Beauchamp played in the Quebec Major Junior Hockey League for the Trois Rivières Draveurs in the 1979-80 season.
“I was last pick during the draft, at the very end of the 33rd round. And although many people don’t know it, I still hold two records—the lightest player…I weighed 119 pounds at the time, and the most consecutive games on the bench without playing—25!”
After hockey with the Draveurs, he studied at the University of Ottawa, from 1982 to 1985.
“It was the best thing that ever happened to me,” he says, adding that he loved the experience of living among people of both French and English cultures and languages.
“I was a student, of course, but I also worked—pretty much full time—as an information officer at Sports Services....Studying at the University of Ottawa led to some outstanding opportunities for me. It’s a bilingual university located at the heart of Canada, in the nation’s capital. I did my studies in French, but I had exposure to the program in both languages and to all the variety the City of Ottawa has to offer. This really gave me an advantage for landing a great first job. What stands out most for me is the prestige that the University of Ottawa, the Department of Communication and the City of Ottawa enjoy. And exposure to another language and another culture will serve you well for the rest of your life.”
After he completed his studies at the University of Ottawa, Beauchamp worked in Calgary as the director of public relations and marketing for Hockey Canada. This allowed him to play a key role at the Calgary (1988), Albertville (1992) and Lillehammer (1994) Olympic Games and at four World Hockey Championships—Switzerland (1990), Finland (1991), Czechoslovakia (1992) and Germany (1993).
In 1993, Beauchamp joined the Montreal Canadiens. Since then, he’s witnessed a great deal of change in the field of communications. He believes that you can’t control the news agenda — you can only manage it. Information travels lightning fast, and you have to constantly be on top of what’s happening. His challenge is to manage the enormous interest in the Canadiens and the wide media coverage the team receives.
“Coverage of the Canadiens is almost cult-like. It’s a way of life. It’s so extensive and widespread that most Quebecers have a real sense of ownership when it comes to the club.”
For Beauchamp, relationships are what count and everyone working with the Canadiens is at the peak of his or her career. They all interact together — the athlete who wants to play a good game and win, the coaches who manage well and win and the journalists who want the best possible access to the players and coaches. And the NHL has policies dictating access by members of the press. So Beauchamp’s role is somewhat like that of a conductor, making sure that everyone works well together, so that everybody benefits.

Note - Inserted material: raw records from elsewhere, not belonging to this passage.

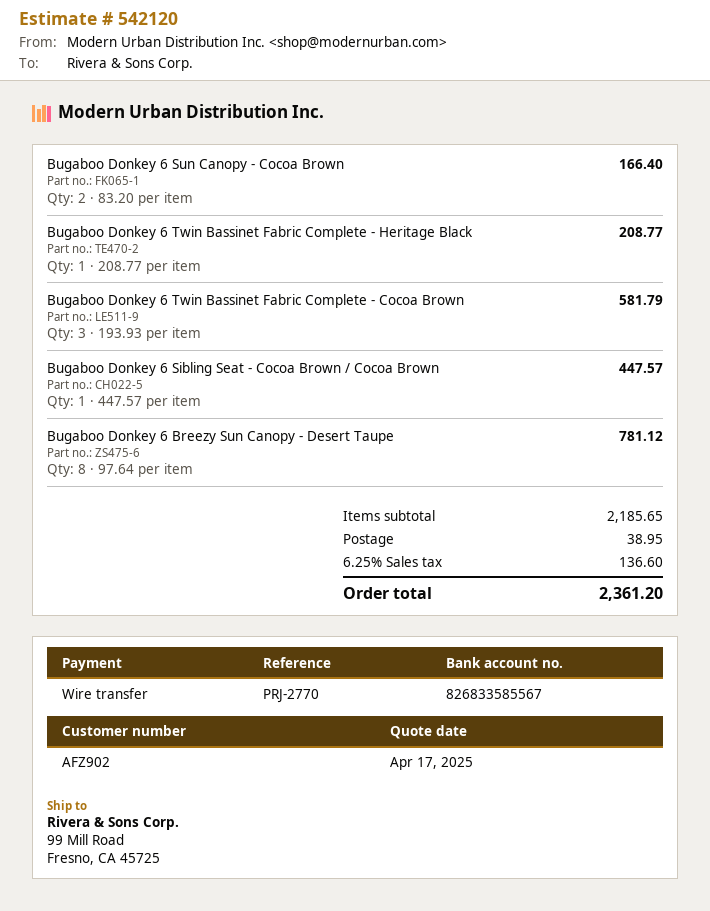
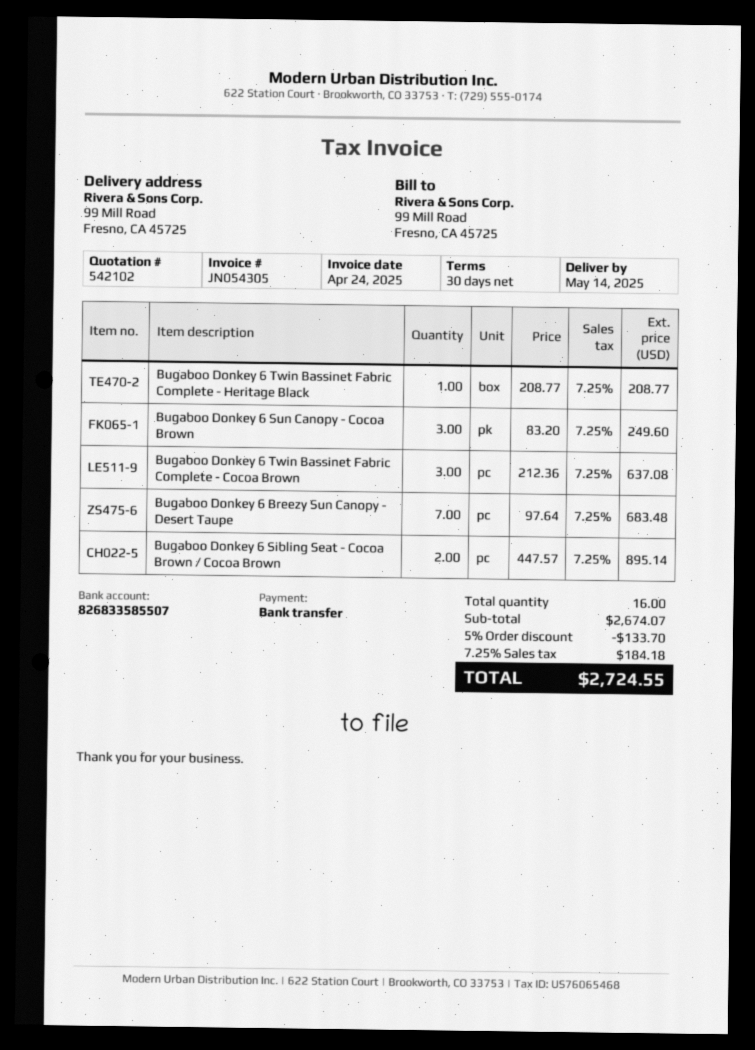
quote number: 542120 -> 542102
bank account: 826833585567 -> 826833585507
Bugaboo Donkey 6 Sun Canopy - Cocoa Brown: 2 x 83.20 = 166.40 -> 3 x 83.20 = 249.60
Bugaboo Donkey 6 Twin Bassinet Fabric Complete - Cocoa Brown: 3 x 193.93 = 581.79 -> 3 x 212.36 = 637.08
Bugaboo Donkey 6 Sibling Seat - Cocoa Brown / Cocoa Brown: 1 x 447.57 = 447.57 -> 2 x 447.57 = 895.14
Bugaboo Donkey 6 Breezy Sun Canopy - Desert Taupe: 8 x 97.64 = 781.12 -> 7 x 97.64 = 683.48
subtotal: 2185.65 -> 2674.07
discount: none -> 5% = 133.70
shipping: 38.95 -> none
tax: 6.25% = 136.60 -> 7.25% = 184.18
total: 2361.20 -> 2724.55

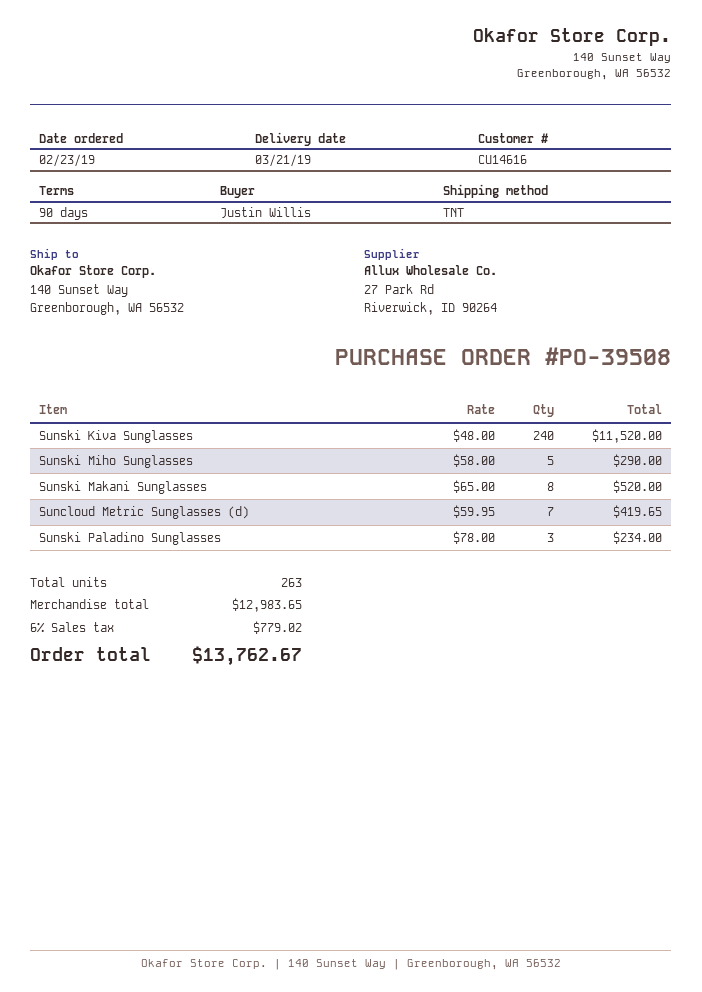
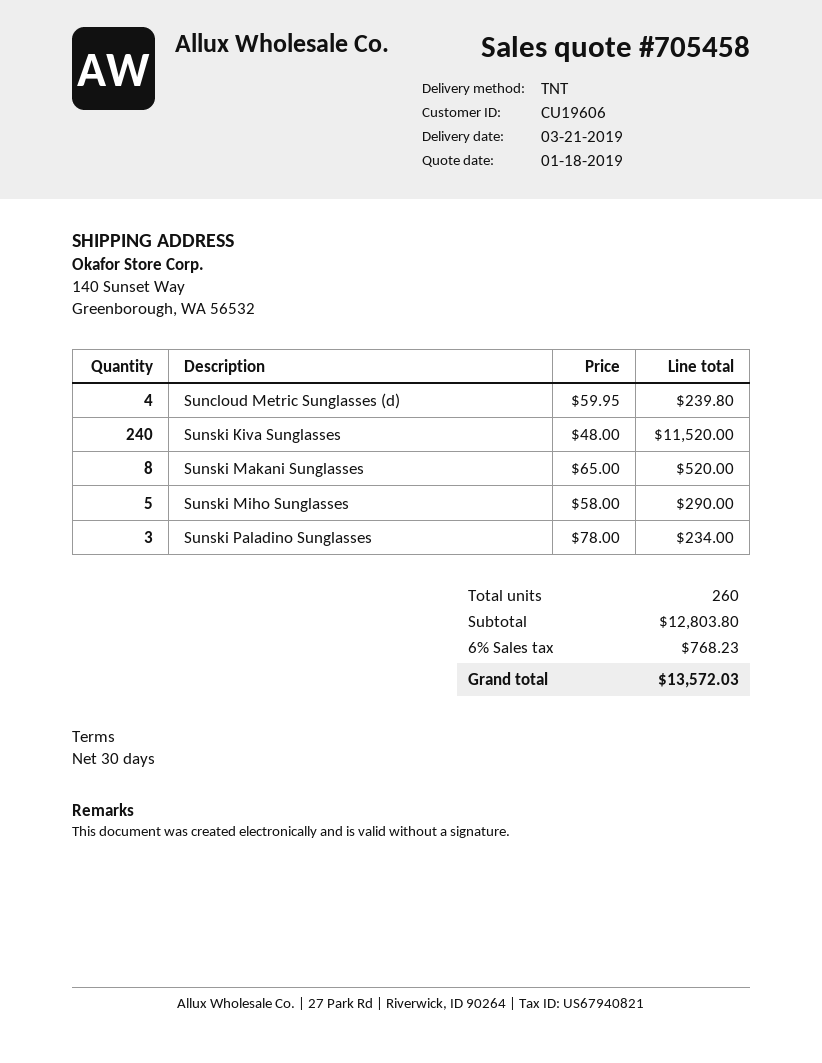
payment terms: 90 days -> 30 days
customer number: CU14616 -> CU19606
Suncloud Metric Sunglasses (d): 7 x 59.95 = 419.65 -> 4 x 59.95 = 239.80
total quantity: 263 -> 260
subtotal: 12983.65 -> 12803.80
tax: 6% = 779.02 -> 6% = 768.23
total: 13762.67 -> 13572.03

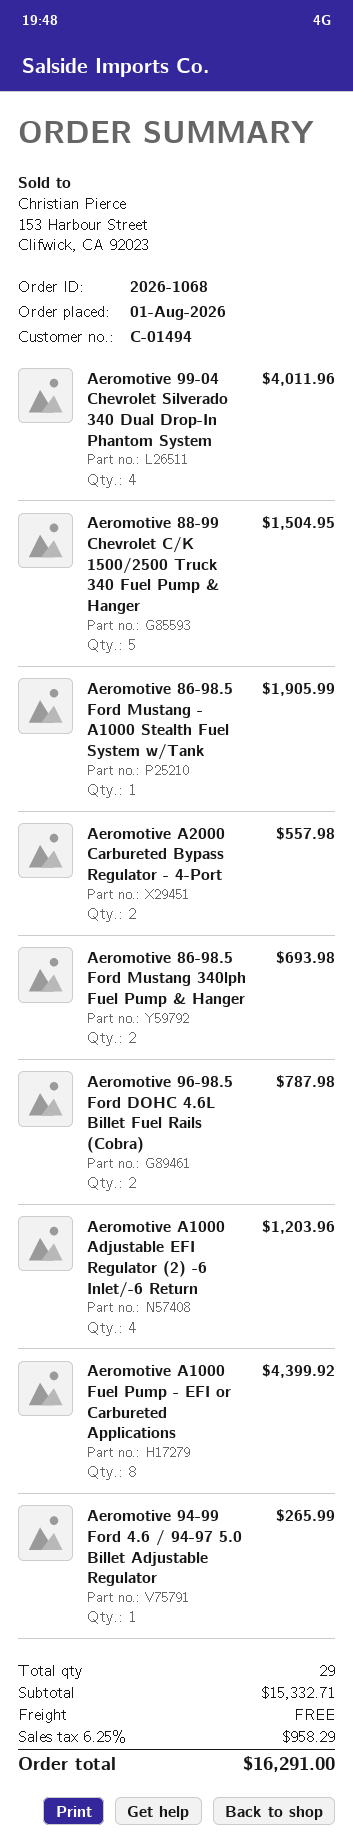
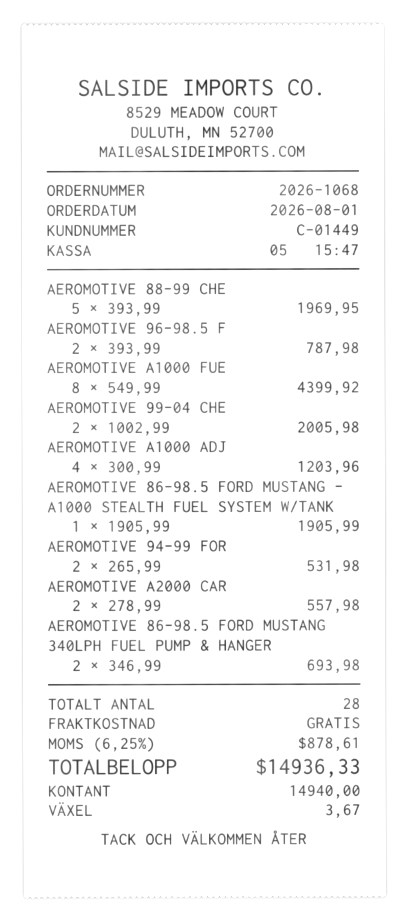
customer number: C-01494 -> C-01449
Aeromotive 99-04 Chevrolet Silverado 340 Dual Drop-In Phantom System: 4 for 4011.96 -> 2 for 2005.98
Aeromotive 88-99 Chevrolet C/K 1500/2500 Truck 340 Fuel Pump & Hanger: 5 for 1504.95 -> 5 for 1969.95
Aeromotive 94-99 Ford 4.6 / 94-97 5.0 Billet Adjustable Regulator: 1 for 265.99 -> 2 for 531.98
total quantity: 29 -> 28
tax: 6.25% = 958.29 -> 6.25% = 878.61
total: 16291.00 -> 14936.33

“In order to have an impact on a player or a manager, there has to be trust. The communications office isn’t there to say what to do all the time, but rather to provide guidance and put things into perspective.”
Beauchamp is a strong believer that a career like his begins with a passion, and requires a strong work ethic.
“I tell young people they should consider coming to the University of Ottawa because of the wide diversity of people and programs and its bilingual nature. These things really help a person develop a wide range of skills and qualities that they can then take into the workforce with them.”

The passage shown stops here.